Exercise instructions: Working from the data below, write out exactly the lines from its first through the line that contains "- tmem_cache_extension.py, tmem_cache_ext.cu", both ends included and pictures omitted.

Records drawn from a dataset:
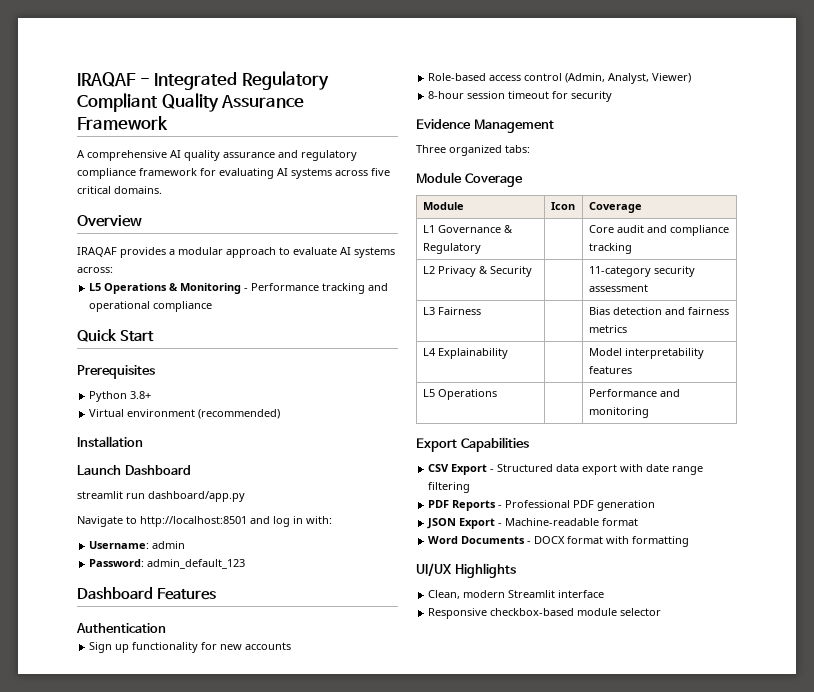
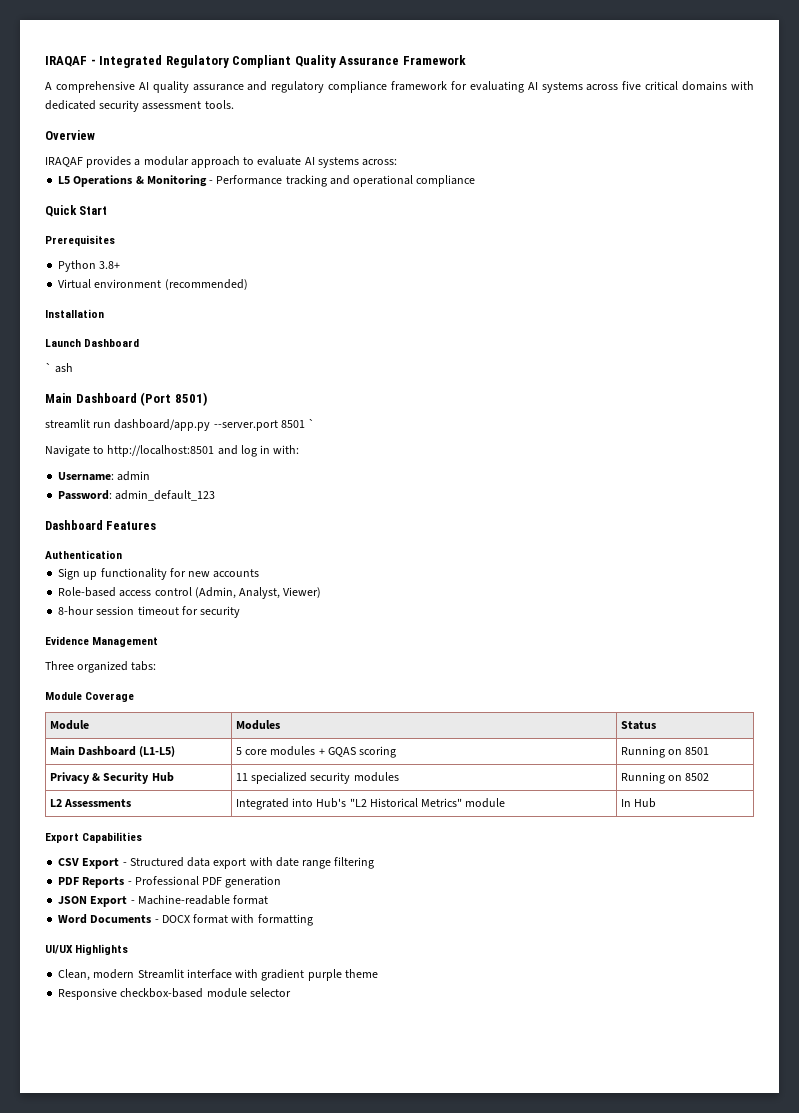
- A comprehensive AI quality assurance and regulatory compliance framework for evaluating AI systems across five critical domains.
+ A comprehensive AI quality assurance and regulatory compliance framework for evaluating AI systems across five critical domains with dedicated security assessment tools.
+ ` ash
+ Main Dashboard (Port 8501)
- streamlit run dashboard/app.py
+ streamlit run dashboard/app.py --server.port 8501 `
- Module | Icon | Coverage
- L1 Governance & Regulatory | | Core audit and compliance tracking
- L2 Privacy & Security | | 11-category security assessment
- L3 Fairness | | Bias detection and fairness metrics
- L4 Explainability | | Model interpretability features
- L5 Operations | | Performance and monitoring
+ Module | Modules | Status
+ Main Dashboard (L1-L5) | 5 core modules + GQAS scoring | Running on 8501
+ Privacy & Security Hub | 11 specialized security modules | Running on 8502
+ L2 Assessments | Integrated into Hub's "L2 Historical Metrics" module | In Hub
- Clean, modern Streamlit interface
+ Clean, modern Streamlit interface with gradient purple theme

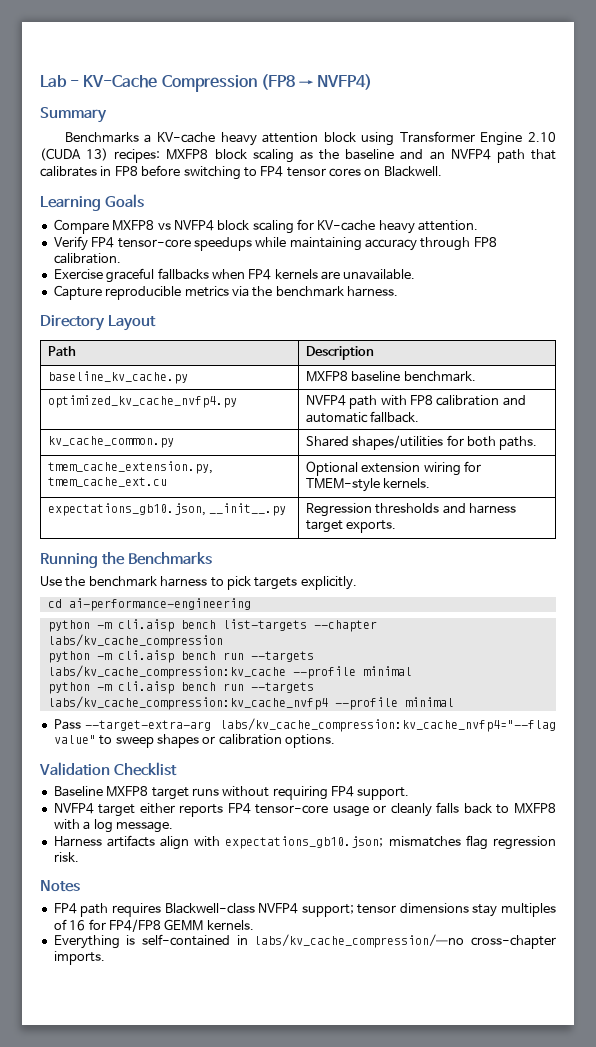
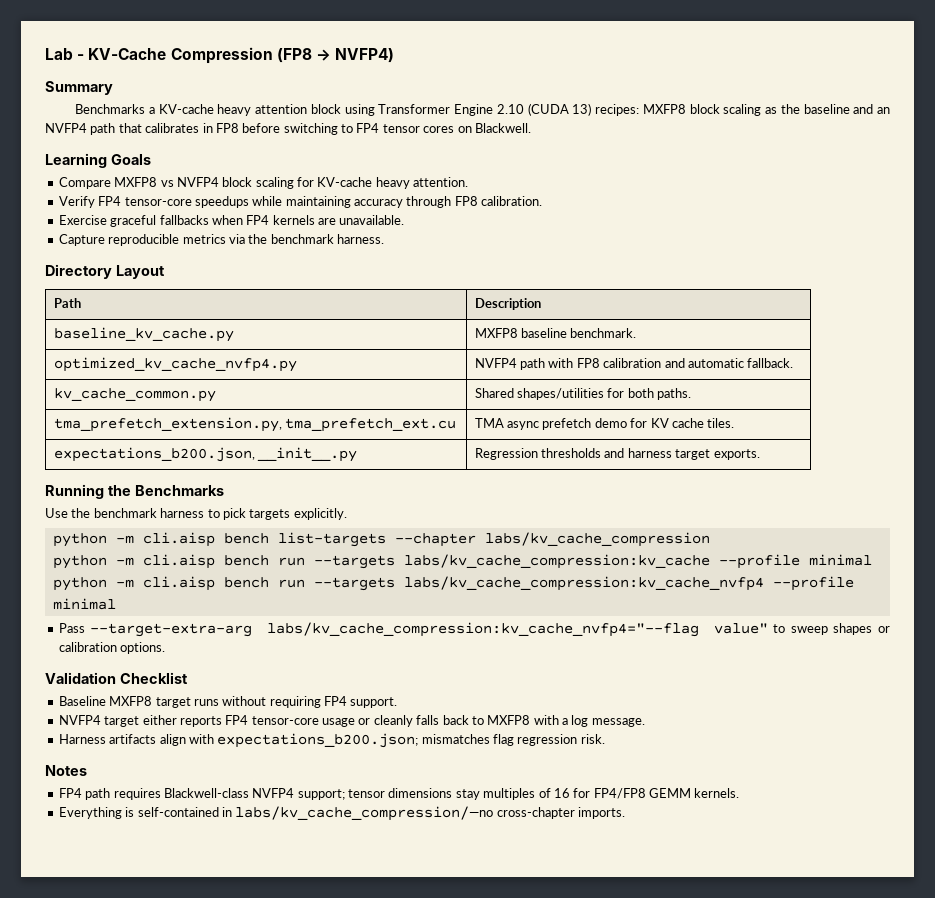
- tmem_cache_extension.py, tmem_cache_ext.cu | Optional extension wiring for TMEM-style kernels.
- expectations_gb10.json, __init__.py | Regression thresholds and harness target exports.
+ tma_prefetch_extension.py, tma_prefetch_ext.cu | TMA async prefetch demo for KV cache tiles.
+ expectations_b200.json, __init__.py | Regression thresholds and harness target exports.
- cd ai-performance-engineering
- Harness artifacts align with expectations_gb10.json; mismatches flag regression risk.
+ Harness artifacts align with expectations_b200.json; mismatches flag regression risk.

Your solution:
- A comprehensive AI quality assurance and regulatory compliance framework for evaluating AI systems across five critical domains.
+ A comprehensive AI quality assurance and regulatory compliance framework for evaluating AI systems across five critical domains with dedicated security assessment tools.
+ ` ash
+ Main Dashboard (Port 8501)
- streamlit run dashboard/app.py
+ streamlit run dashboard/app.py --server.port 8501 `
- Module | Icon | Coverage
- L1 Governance & Regulatory | | Core audit and compliance tracking
- L2 Privacy & Security | | 11-category security assessment
- L3 Fairness | | Bias detection and fairness metrics
- L4 Explainability | | Model interpretability features
- L5 Operations | | Performance and monitoring
+ Module | Modules | Status
+ Main Dashboard (L1-L5) | 5 core modules + GQAS scoring | Running on 8501
+ Privacy & Security Hub | 11 specialized security modules | Running on 8502
+ L2 Assessments | Integrated into Hub's "L2 Historical Metrics" module | In Hub
- Clean, modern Streamlit interface
+ Clean, modern Streamlit interface with gradient purple theme

- tmem_cache_extension.py, tmem_cache_ext.cu | Optional extension wiring for TMEM-style kernels.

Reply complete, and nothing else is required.